“As part of my work for LEAP Science and Maths Schools, I was also mentored by a woman named Marguerite Callaway, who runs the Callaway Leadership Institute, an international leadership development company that defines effective 21st leadership as one that “acknowledges that people are an organization’s most important asset” and “reintroduces ethics and values into a leadership role.”
Her leadership development process aimed to reorient our professional focus from career achievements to overall life goals. During our first session, she asked us to write our core life values, and then use them to write a “life mission statement” that articulated the overall purpose of our life’s work. She believed this big-picture clarity about our personal intentions would ultimately guide us most in our more concrete professional goal-setting, instead of the other way around.

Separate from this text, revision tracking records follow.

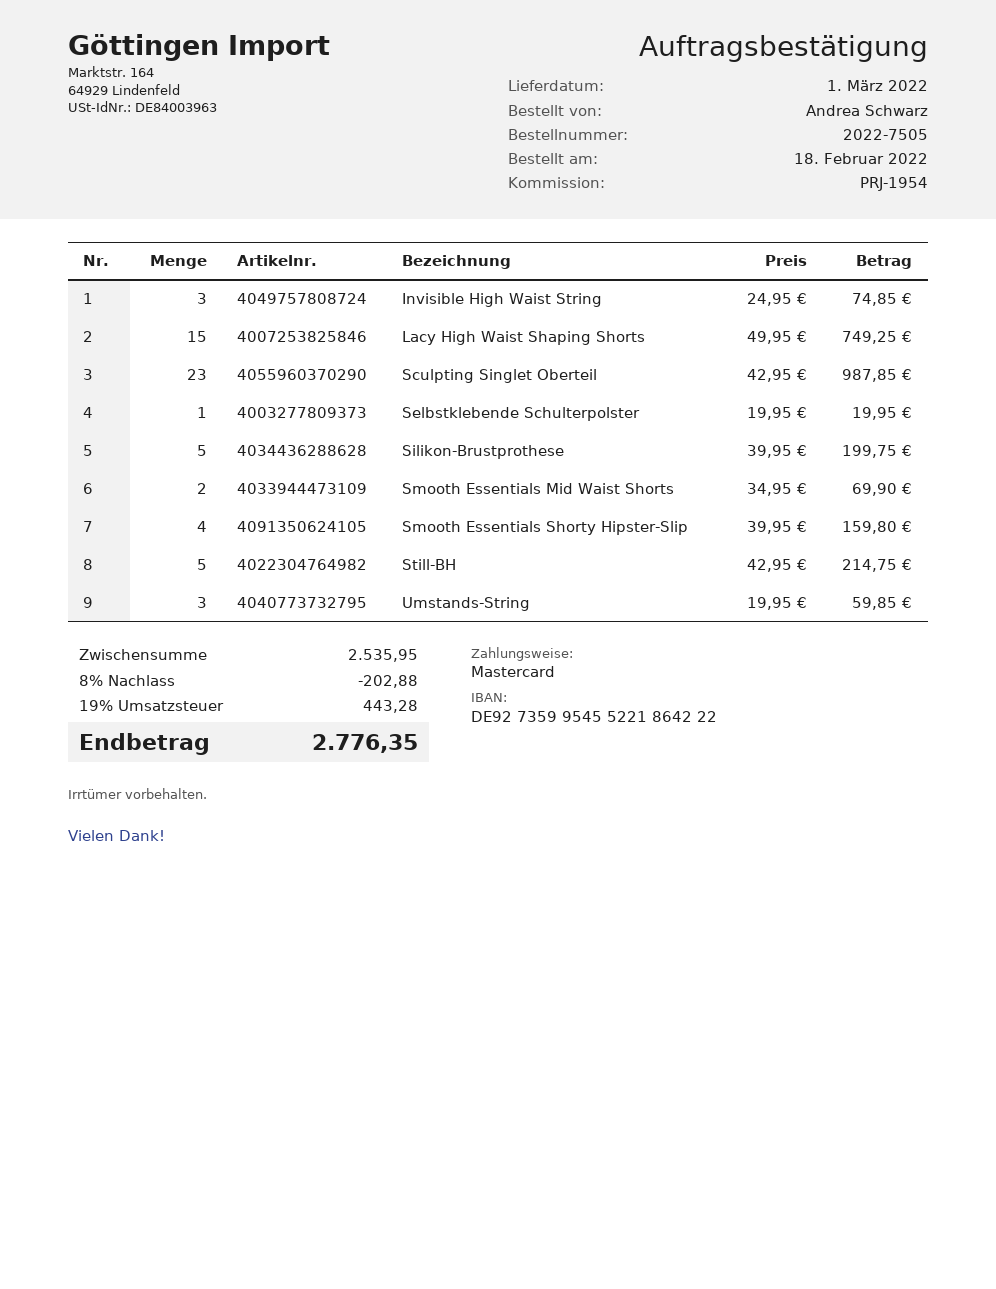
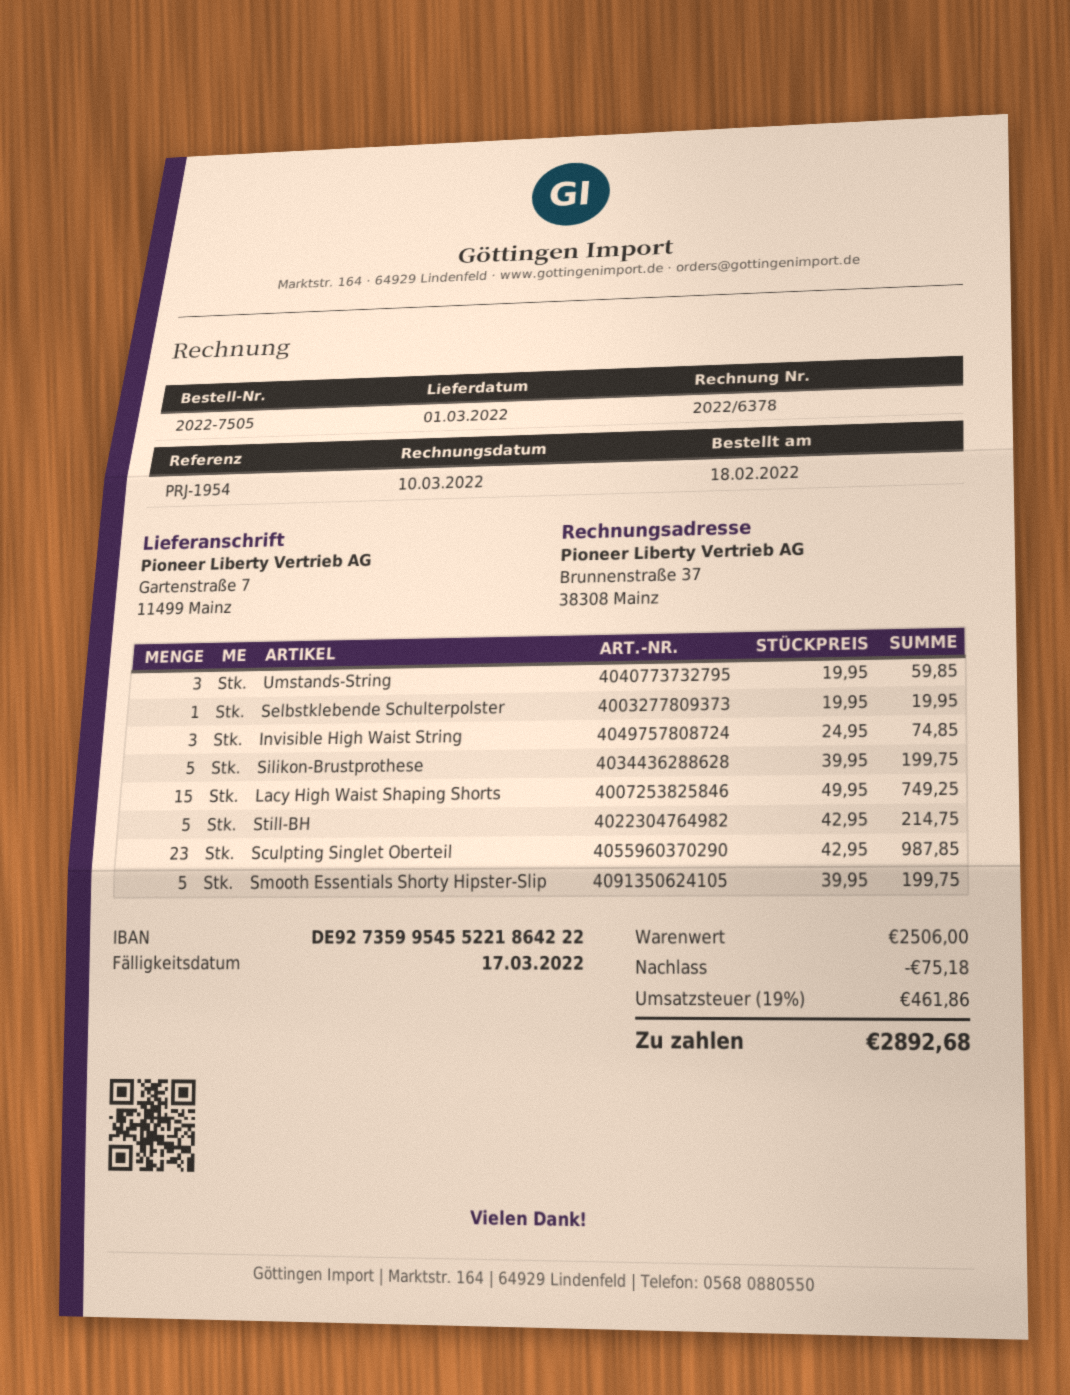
Smooth Essentials Mid Waist Shorts: 2 x 34.95 = 69.90 -> none
Smooth Essentials Shorty Hipster-Slip: 4 x 39.95 = 159.80 -> 5 x 39.95 = 199.75
subtotal: 2535.95 -> 2506.00
discount: 202.88 -> 75.18
tax: 19% = 443.28 -> 19% = 461.86
total: 2776.35 -> 2892.68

Through our mentorship, she asked these crucial questions: “What do you value most right now?” and “What kind of person are you trying to grow into becoming?” Through answering those larger questions, I could more easily navigate the smaller, daily obstacles of my professional life: when to tolerate a corporate position in exchange for necessary skills and experience, when to consider a loved one’s concern about your professional path, and when to ignore their influence, how to find avenues for meaningful work or a sense of community when a “day job” wasn’t providing that kind of fulfillment.

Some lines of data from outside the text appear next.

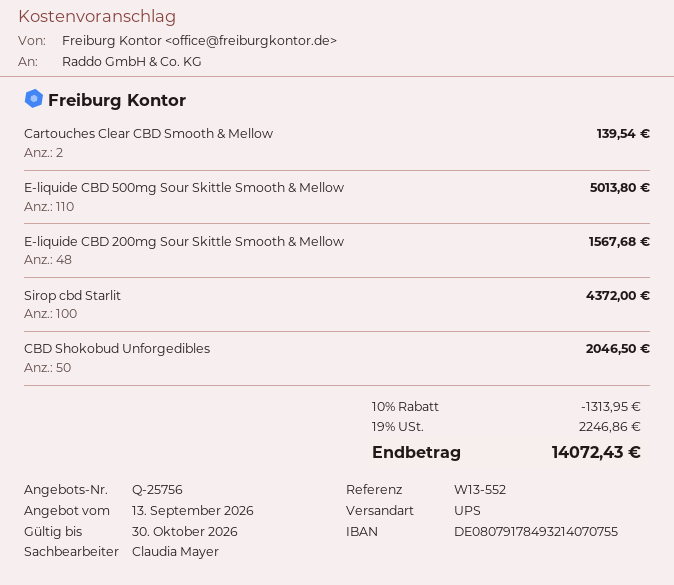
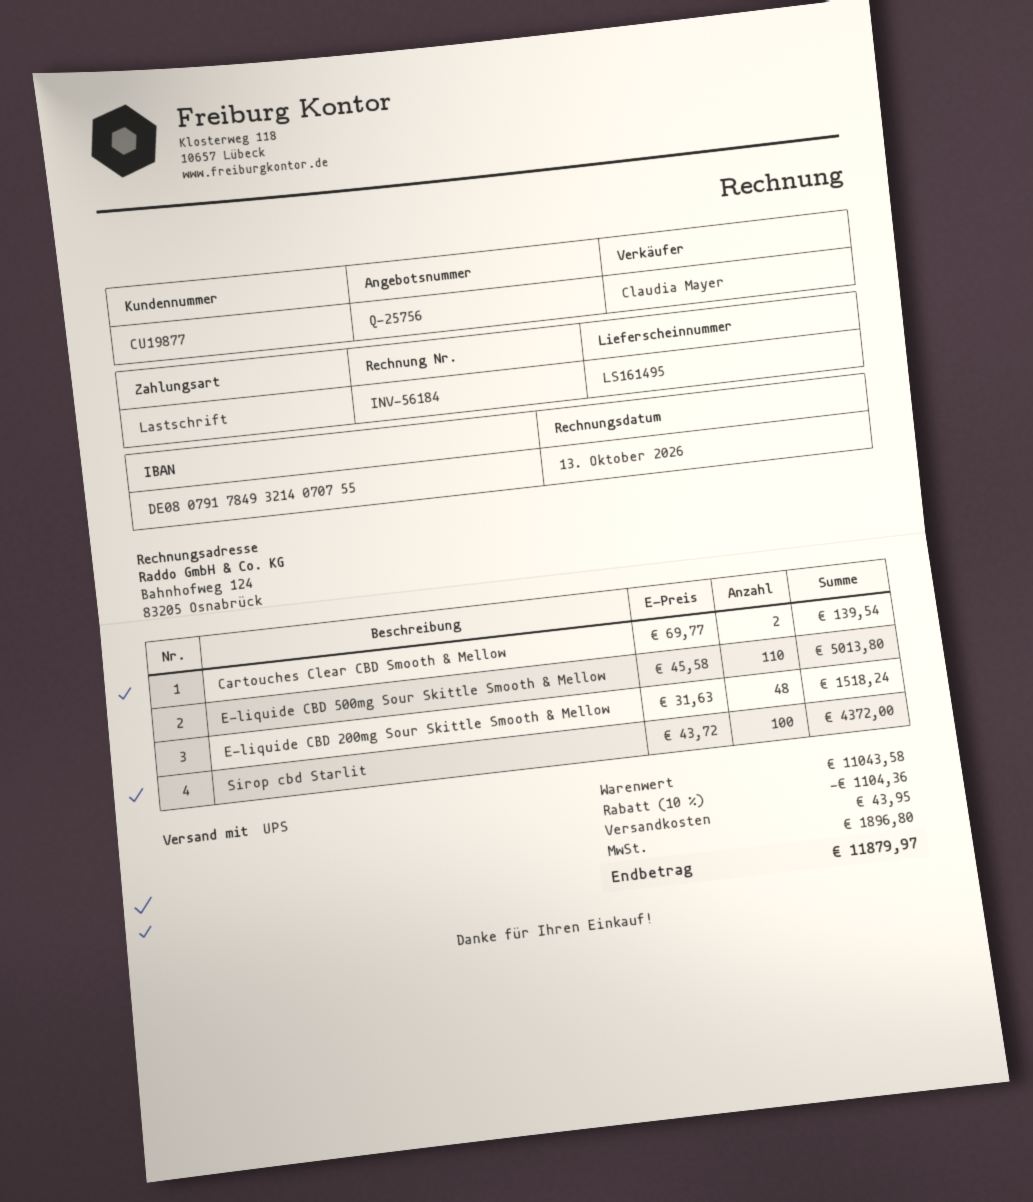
E-liquide CBD 200mg Sour Skittle Smooth & Mellow: 48 for 1567.68 -> 48 for 1518.24
CBD Shokobud Unforgedibles: 50 for 2046.50 -> none
discount: 10% = 1313.95 -> 10% = 1104.36
shipping: none -> 43.95
tax: 2246.86 -> 1896.80
total: 14072.43 -> 11879.97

Unlike others in the past, Marguerite didn’t view personal and professional desires as necessarily conflicting. Instead, she argued that by acknowledging the full range of my desires, I could figure out the healthiest priority to move me forward right now. Instead of telling me —as many others implied in the past — that I had to choose which kind of professional I wanted to be, Marguerite helped me figure out what version of myself each moment of my professional life required.”